▶ [Task objective]: Identify each line below that contains the word "bottom", and copy it out.

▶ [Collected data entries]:
# # #
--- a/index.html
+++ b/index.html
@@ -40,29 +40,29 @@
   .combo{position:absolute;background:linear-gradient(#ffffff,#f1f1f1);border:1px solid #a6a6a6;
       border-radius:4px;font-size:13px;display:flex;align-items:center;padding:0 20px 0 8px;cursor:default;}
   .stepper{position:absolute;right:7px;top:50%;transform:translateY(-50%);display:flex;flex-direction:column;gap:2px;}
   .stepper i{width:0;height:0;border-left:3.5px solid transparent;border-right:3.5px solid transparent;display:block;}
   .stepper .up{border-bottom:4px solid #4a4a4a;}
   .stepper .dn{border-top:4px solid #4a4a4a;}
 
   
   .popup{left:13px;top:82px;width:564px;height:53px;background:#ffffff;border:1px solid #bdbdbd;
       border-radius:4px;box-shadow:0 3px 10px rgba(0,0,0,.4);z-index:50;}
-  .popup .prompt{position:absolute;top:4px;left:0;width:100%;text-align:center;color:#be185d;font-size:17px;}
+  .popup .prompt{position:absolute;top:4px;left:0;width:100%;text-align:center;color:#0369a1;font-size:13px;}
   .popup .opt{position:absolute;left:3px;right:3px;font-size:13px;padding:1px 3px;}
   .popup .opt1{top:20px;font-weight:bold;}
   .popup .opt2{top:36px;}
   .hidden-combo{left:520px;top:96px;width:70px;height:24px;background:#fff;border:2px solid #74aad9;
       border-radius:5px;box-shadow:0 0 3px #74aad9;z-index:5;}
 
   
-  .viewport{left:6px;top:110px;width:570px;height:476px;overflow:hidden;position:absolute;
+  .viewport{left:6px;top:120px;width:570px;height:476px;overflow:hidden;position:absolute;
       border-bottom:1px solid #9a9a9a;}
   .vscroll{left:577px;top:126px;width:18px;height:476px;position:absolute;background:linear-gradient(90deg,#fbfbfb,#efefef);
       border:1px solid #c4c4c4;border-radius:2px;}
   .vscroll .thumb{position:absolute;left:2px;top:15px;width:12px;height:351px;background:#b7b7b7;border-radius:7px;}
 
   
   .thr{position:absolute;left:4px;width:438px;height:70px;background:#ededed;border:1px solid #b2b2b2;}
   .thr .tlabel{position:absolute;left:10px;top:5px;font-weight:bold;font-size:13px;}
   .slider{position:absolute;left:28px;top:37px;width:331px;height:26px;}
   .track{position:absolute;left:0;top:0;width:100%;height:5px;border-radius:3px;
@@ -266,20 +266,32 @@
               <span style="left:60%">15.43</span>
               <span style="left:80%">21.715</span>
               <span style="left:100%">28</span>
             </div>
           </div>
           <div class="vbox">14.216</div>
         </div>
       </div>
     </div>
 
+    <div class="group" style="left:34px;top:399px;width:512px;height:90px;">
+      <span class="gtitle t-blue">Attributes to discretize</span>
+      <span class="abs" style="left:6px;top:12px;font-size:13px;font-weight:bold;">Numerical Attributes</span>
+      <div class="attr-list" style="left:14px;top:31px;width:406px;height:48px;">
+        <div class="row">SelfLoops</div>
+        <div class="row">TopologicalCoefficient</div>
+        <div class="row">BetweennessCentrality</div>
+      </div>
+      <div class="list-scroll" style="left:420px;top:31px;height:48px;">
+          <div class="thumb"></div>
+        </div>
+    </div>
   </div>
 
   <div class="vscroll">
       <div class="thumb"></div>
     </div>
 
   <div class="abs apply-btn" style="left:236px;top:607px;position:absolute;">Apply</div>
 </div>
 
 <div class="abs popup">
# # #
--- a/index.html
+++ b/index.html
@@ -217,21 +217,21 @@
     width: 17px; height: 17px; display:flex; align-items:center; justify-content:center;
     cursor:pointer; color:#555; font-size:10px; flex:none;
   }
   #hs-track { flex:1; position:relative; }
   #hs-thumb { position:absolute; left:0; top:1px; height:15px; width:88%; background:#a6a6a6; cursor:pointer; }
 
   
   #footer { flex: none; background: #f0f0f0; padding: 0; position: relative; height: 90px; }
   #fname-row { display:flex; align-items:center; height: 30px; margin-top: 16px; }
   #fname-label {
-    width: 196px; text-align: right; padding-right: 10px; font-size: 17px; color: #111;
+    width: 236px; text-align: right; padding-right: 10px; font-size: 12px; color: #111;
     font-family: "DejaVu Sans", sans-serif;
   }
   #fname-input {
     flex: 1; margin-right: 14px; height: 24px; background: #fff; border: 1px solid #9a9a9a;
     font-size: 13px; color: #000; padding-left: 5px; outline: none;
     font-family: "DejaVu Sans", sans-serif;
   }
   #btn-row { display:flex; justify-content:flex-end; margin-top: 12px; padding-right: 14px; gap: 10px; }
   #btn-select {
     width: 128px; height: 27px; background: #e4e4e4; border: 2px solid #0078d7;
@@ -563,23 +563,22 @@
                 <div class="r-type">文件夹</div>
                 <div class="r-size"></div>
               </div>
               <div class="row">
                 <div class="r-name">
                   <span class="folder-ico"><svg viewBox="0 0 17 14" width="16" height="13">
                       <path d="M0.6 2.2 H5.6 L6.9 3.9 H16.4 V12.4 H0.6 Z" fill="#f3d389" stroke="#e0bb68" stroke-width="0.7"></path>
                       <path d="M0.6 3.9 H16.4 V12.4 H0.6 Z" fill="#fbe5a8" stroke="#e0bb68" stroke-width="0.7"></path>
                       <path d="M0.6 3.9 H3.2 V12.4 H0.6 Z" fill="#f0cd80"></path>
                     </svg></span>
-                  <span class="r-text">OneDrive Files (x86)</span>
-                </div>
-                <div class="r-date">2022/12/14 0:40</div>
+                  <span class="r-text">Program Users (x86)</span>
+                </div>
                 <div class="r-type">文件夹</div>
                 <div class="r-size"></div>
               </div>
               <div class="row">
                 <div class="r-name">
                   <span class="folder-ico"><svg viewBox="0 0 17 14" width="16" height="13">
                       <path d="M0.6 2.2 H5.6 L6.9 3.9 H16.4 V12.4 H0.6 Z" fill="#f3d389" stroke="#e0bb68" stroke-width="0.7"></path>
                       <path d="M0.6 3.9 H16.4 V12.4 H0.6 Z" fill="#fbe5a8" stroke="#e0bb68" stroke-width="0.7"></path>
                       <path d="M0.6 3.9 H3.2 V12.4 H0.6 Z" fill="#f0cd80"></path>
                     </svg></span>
# # #
▶ [Answer to this problem]:
   .stepper .up{border-bottom:4px solid #4a4a4a;}
       border-bottom:1px solid #9a9a9a;}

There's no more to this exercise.